## The task
Reproduce the records below exactly; the images should not appear.

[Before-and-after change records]

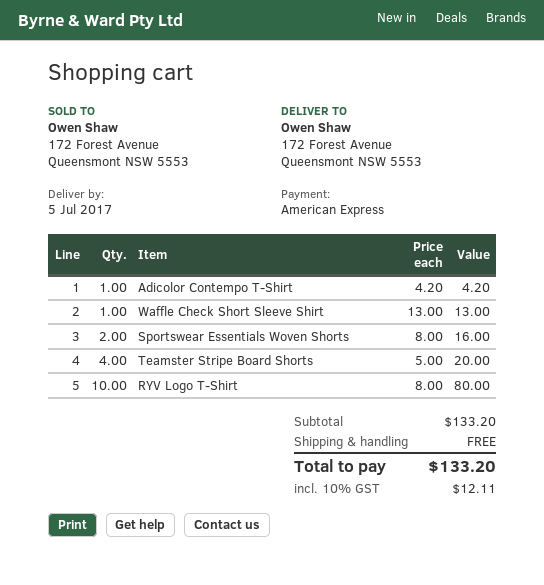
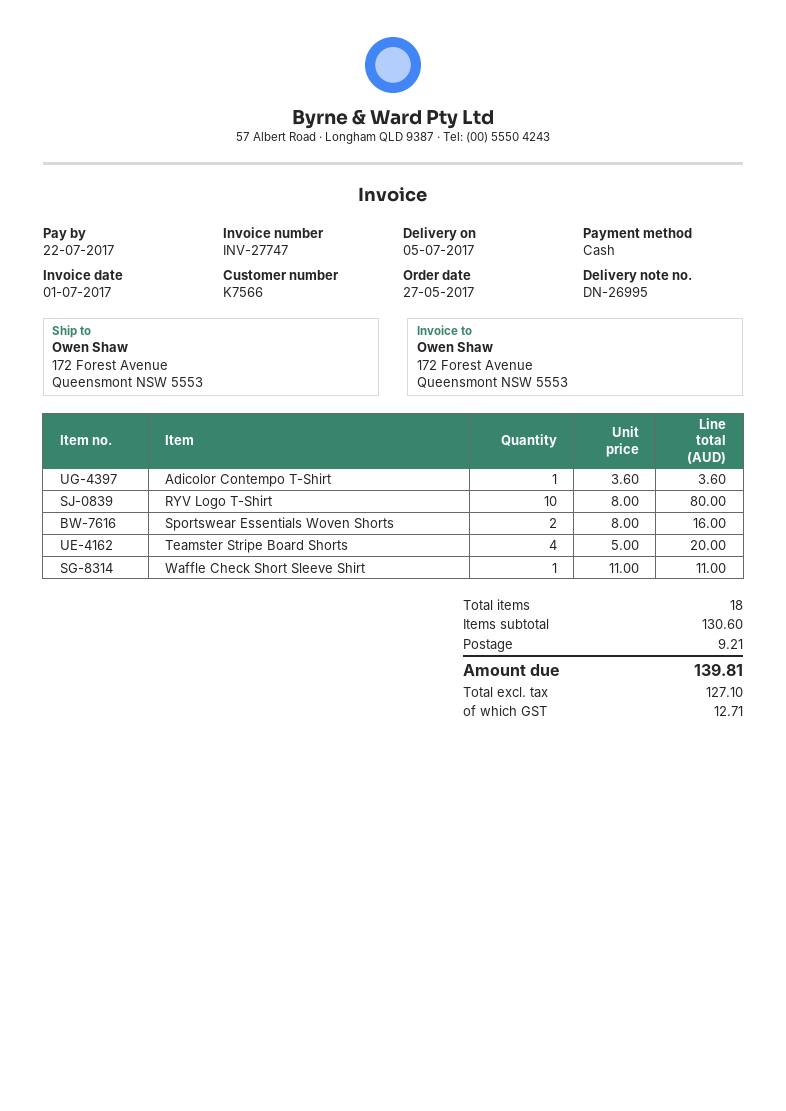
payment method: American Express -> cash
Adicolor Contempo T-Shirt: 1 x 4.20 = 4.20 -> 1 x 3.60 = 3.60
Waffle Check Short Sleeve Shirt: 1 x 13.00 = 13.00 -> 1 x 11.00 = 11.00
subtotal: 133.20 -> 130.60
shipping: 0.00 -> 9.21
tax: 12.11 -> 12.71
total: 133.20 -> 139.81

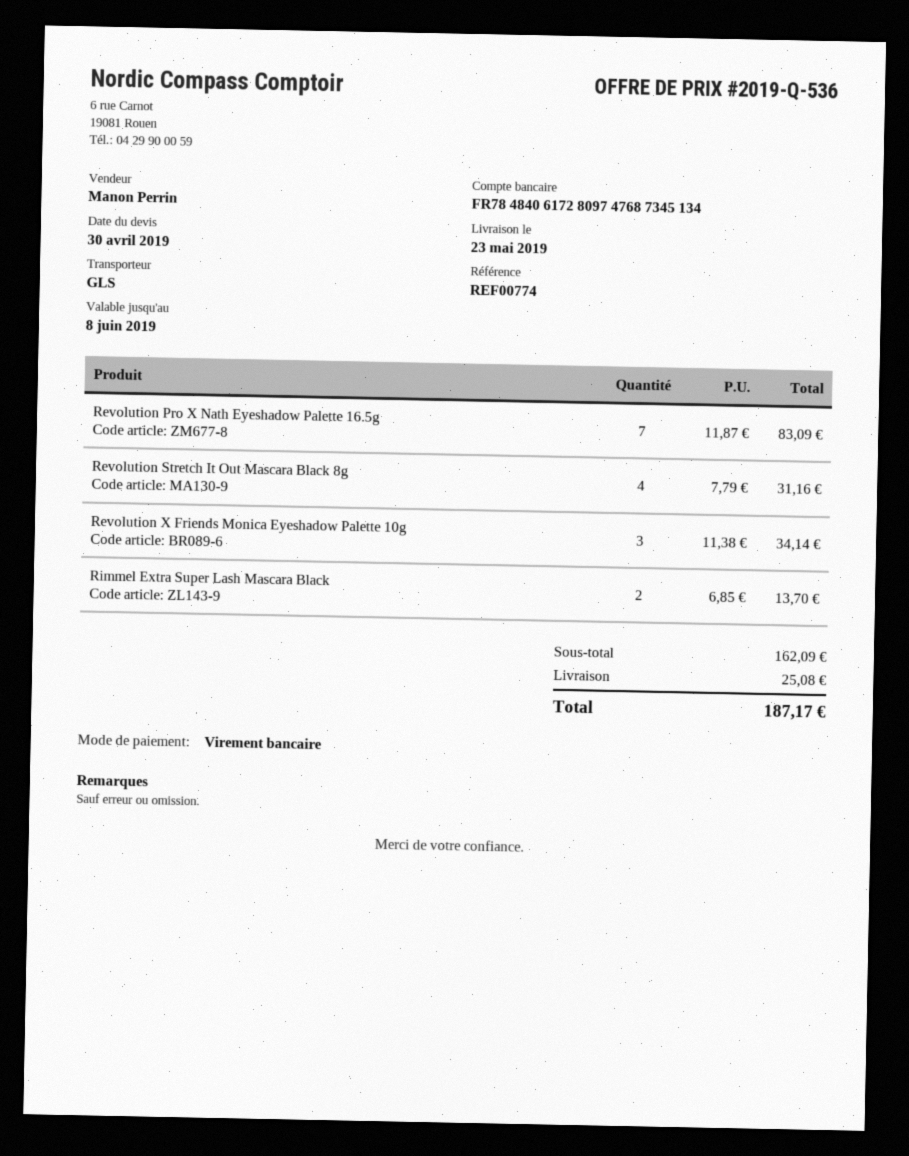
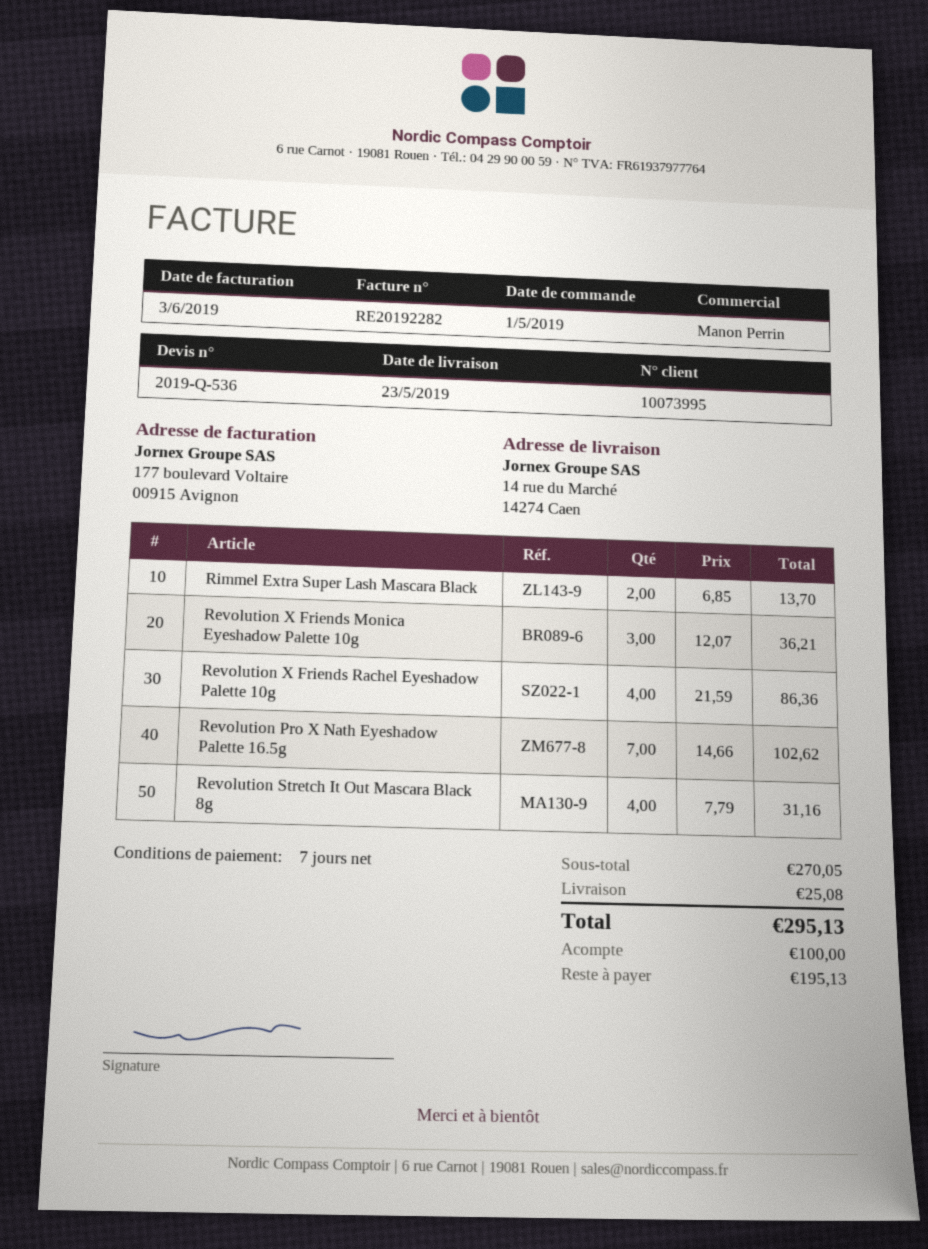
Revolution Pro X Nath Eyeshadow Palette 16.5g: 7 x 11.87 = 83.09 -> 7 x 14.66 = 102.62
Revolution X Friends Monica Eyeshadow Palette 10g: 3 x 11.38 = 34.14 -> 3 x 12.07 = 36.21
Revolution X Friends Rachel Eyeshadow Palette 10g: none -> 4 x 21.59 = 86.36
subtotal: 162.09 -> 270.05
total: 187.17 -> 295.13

## Expected answer
payment method: American Express -> cash
Adicolor Contempo T-Shirt: 1 x 4.20 = 4.20 -> 1 x 3.60 = 3.60
Waffle Check Short Sleeve Shirt: 1 x 13.00 = 13.00 -> 1 x 11.00 = 11.00
subtotal: 133.20 -> 130.60
shipping: 0.00 -> 9.21
tax: 12.11 -> 12.71
total: 133.20 -> 139.81

Revolution Pro X Nath Eyeshadow Palette 16.5g: 7 x 11.87 = 83.09 -> 7 x 14.66 = 102.62
Revolution X Friends Monica Eyeshadow Palette 10g: 3 x 11.38 = 34.14 -> 3 x 12.07 = 36.21
Revolution X Friends Rachel Eyeshadow Palette 10g: none -> 4 x 21.59 = 86.36
subtotal: 162.09 -> 270.05
total: 187.17 -> 295.13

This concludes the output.